§ **What this task involves**
All of the data below should be printed again exactly, pictures excluded.

§ **Records for the task**
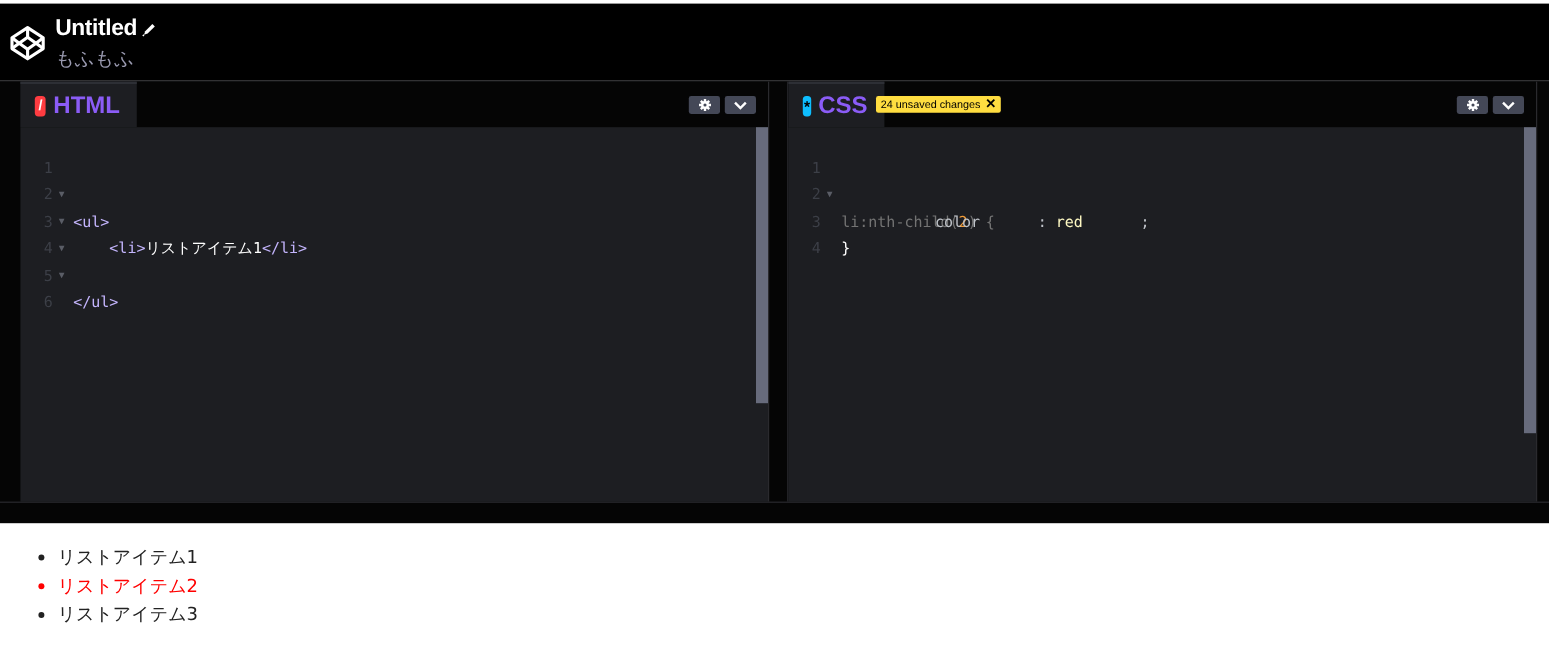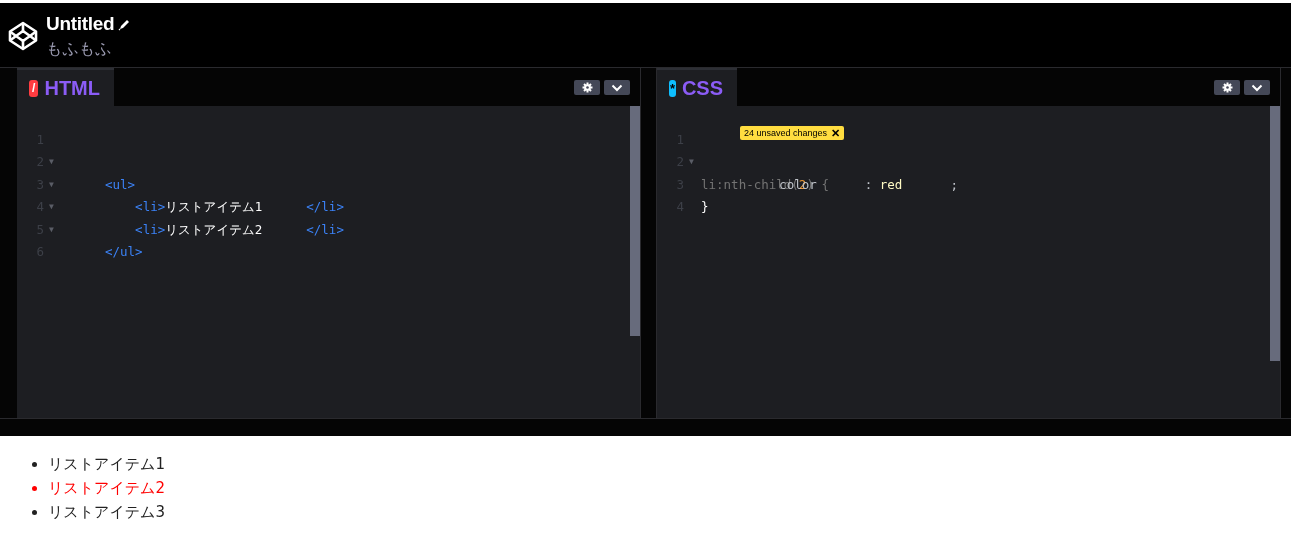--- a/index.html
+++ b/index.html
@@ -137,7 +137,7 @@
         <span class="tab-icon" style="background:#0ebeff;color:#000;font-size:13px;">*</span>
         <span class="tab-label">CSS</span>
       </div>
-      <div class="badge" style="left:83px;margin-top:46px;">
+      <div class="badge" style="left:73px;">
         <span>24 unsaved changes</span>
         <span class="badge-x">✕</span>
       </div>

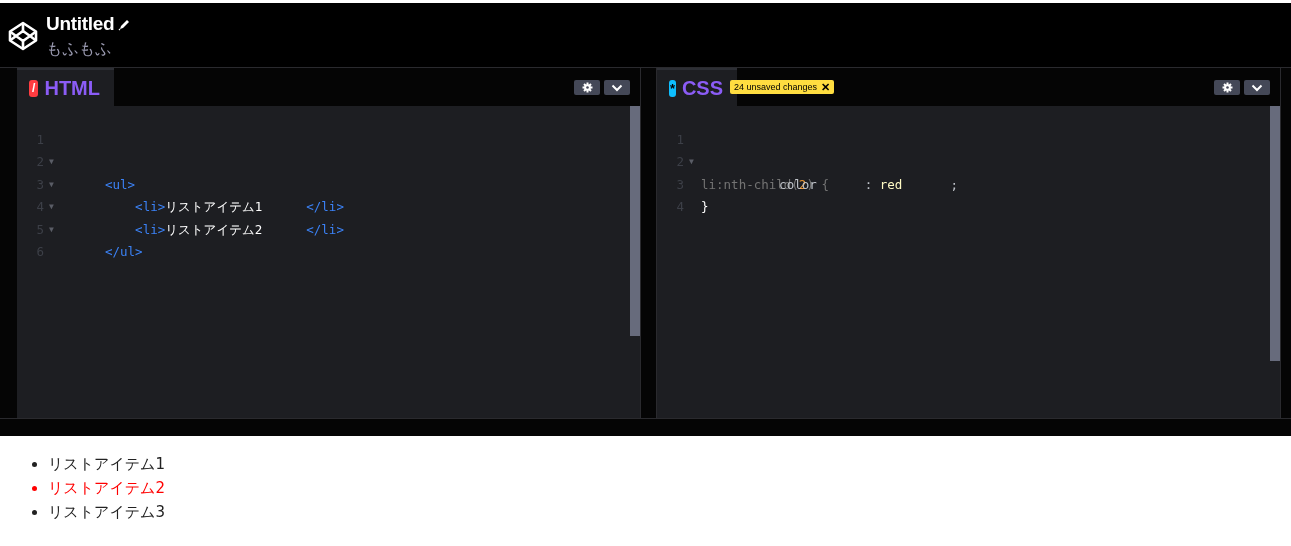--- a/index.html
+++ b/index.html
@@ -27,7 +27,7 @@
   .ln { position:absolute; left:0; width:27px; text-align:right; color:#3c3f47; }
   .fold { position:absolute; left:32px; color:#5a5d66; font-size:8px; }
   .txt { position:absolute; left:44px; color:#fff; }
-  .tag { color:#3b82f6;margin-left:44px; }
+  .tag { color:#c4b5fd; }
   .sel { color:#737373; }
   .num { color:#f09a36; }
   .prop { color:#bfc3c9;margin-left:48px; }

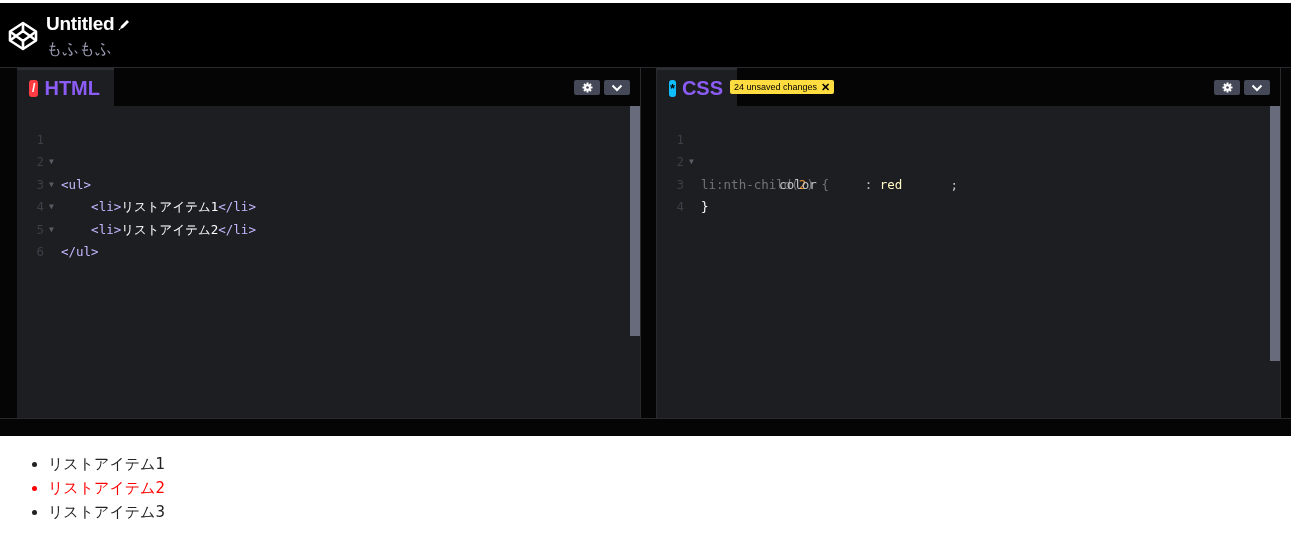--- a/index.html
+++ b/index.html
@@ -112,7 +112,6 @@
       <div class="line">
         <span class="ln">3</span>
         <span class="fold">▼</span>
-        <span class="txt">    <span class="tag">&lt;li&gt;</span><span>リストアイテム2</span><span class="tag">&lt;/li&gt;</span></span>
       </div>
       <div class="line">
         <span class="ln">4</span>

§ **Your response**
--- a/index.html
+++ b/index.html
@@ -137,7 +137,7 @@
         <span class="tab-icon" style="background:#0ebeff;color:#000;font-size:13px;">*</span>
         <span class="tab-label">CSS</span>
       </div>
-      <div class="badge" style="left:83px;margin-top:46px;">
+      <div class="badge" style="left:73px;">
         <span>24 unsaved changes</span>
         <span class="badge-x">✕</span>
       </div>

--- a/index.html
+++ b/index.html
@@ -27,7 +27,7 @@
   .ln { position:absolute; left:0; width:27px; text-align:right; color:#3c3f47; }
   .fold { position:absolute; left:32px; color:#5a5d66; font-size:8px; }
   .txt { position:absolute; left:44px; color:#fff; }
-  .tag { color:#3b82f6;margin-left:44px; }
+  .tag { color:#c4b5fd; }
   .sel { color:#737373; }
   .num { color:#f09a36; }
   .prop { color:#bfc3c9;margin-left:48px; }

--- a/index.html
+++ b/index.html
@@ -112,7 +112,6 @@
       <div class="line">
         <span class="ln">3</span>
         <span class="fold">▼</span>
-        <span class="txt">    <span class="tag">&lt;li&gt;</span><span>リストアイテム2</span><span class="tag">&lt;/li&gt;</span></span>
       </div>
       <div class="line">
         <span class="ln">4</span>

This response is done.